Would I be better off just having one for backups and one for files or does this really make no difference?

Thanks for anyone who knows!
 
Sure - sorry, I was just asking, in general, so I didn't think it was important - it's a WD myBook connected to 3 computers, 2 macs both running 10.9 and one pc with windows 8.1. The macs are using SMB to connect as the myBook wasn't handling AFP very well.
 
Over the years I have found if you have the network share mount at startup and that sure is not present will slow down startup.

The trick on OS X is I made a folder on the dock and drag mounted shares to that folder. So when I want to connect to that share I just click on that folder Dock and will connect to that share. Then I just dismount the share when I am done using that share.
 
Over the years I have found if you have the network share mount at startup and that sure is not present will slow down startup.
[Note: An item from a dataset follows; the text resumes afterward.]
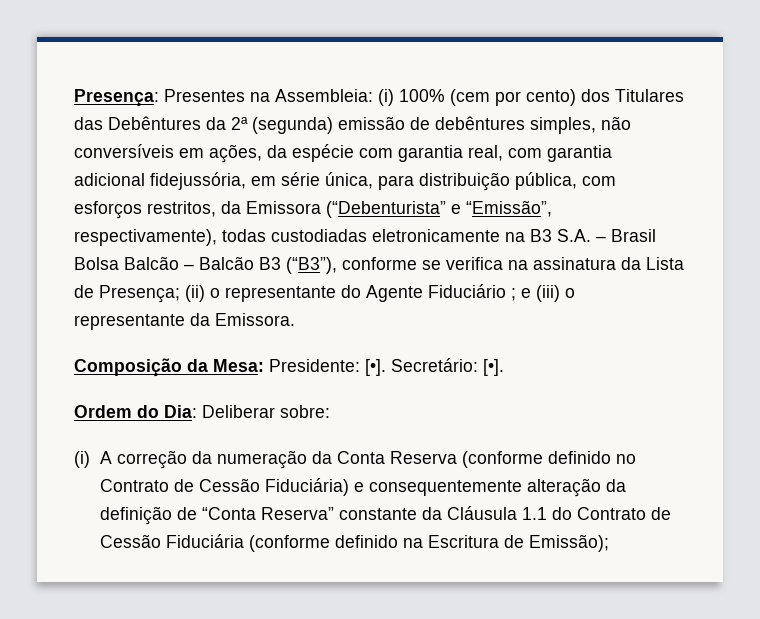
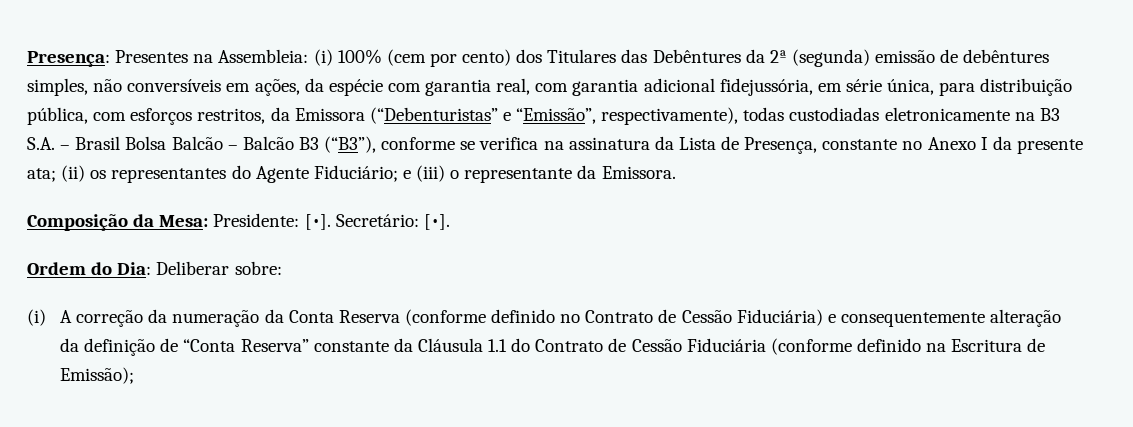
- (i) 100% (cem por cento) dos Titulares das Debêntures da 2ª (segunda) emissão de debêntures simples, não conversíveis em ações, da espécie com garantia real, com garantia adicional fidejussória, em série única, para distribuição pública, com esforços restritos, da Emissora (“Debenturista” e “Emissão”, respectivamente), todas custodiadas eletronicamente na B3 S.A. – Brasil Bolsa Balcão – Balcão B3 (“B3”), conforme se verifica na assinatura da Lista de Presença; (ii) o representante do Agente Fiduciário ;
+ (i) 100% (cem por cento) dos Titulares das Debêntures da 2ª (segunda) emissão de debêntures simples, não conversíveis em ações, da espécie com garantia real, com garantia adicional fidejussória, em série única, para distribuição pública, com esforços restritos, da Emissora (“Debenturistas” e “Emissão”, respectivamente), todas custodiadas eletronicamente na B3 S.A. – Brasil Bolsa Balcão – Balcão B3 (“B3”), conforme se verifica na assinatura da Lista de Presença, constante no Anexo I da presente ata; (ii) os representantes do Agente Fiduciário;

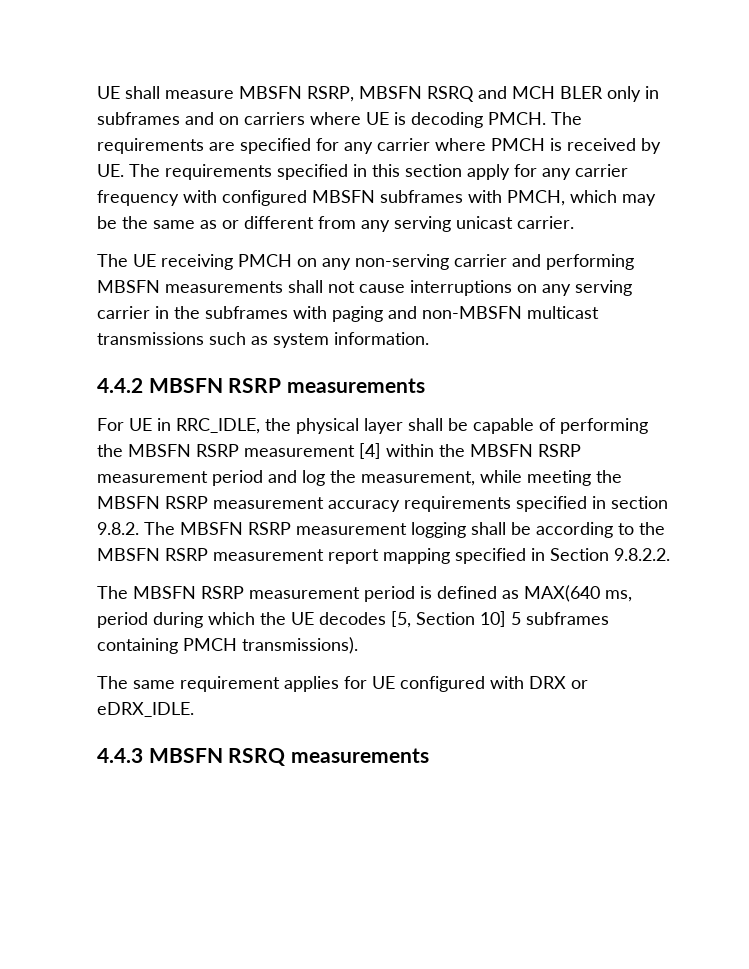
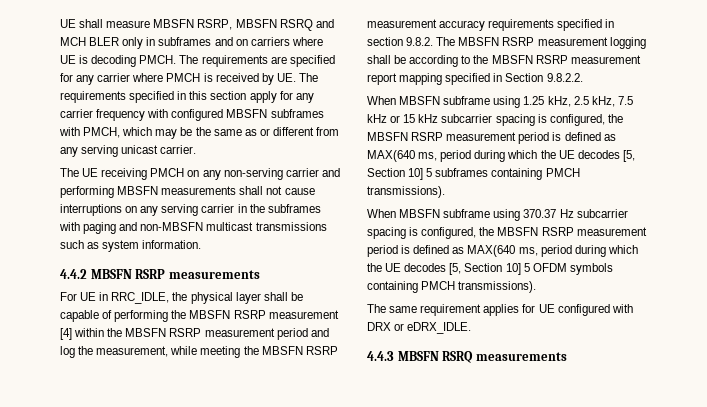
- The MBSFN RSRP measurement period is defined as MAX(640 ms, period during which the UE decodes [5, Section 10] 5 subframes containing PMCH transmissions).
+ When MBSFN subframe using 1.25 kHz, 2.5 kHz, 7.5 kHz or 15 kHz subcarrier spacing is configured, the MBSFN RSRP measurement period is defined as MAX(640 ms, period during which the UE decodes [5, Section 10] 5 subframes containing PMCH transmissions).
+ When MBSFN subframe using 370.37 Hz subcarrier spacing is configured, the MBSFN RSRP measurement period is defined as MAX(640 ms, period during which the UE decodes [5, Section 10] 5 OFDM symbols containing PMCH transmissions).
The trick on OS X is I made a folder on the dock and drag mounted shares to that folder. So when I want to connect to that share I just click on that folder Dock and will connect to that share. Then I just dismount the share when I am done using that share.

I didn't know it would slow your system down. I usually get the error could not connect right off the bat if it can't connect.

I like the folder idea though. Pretty cleaver.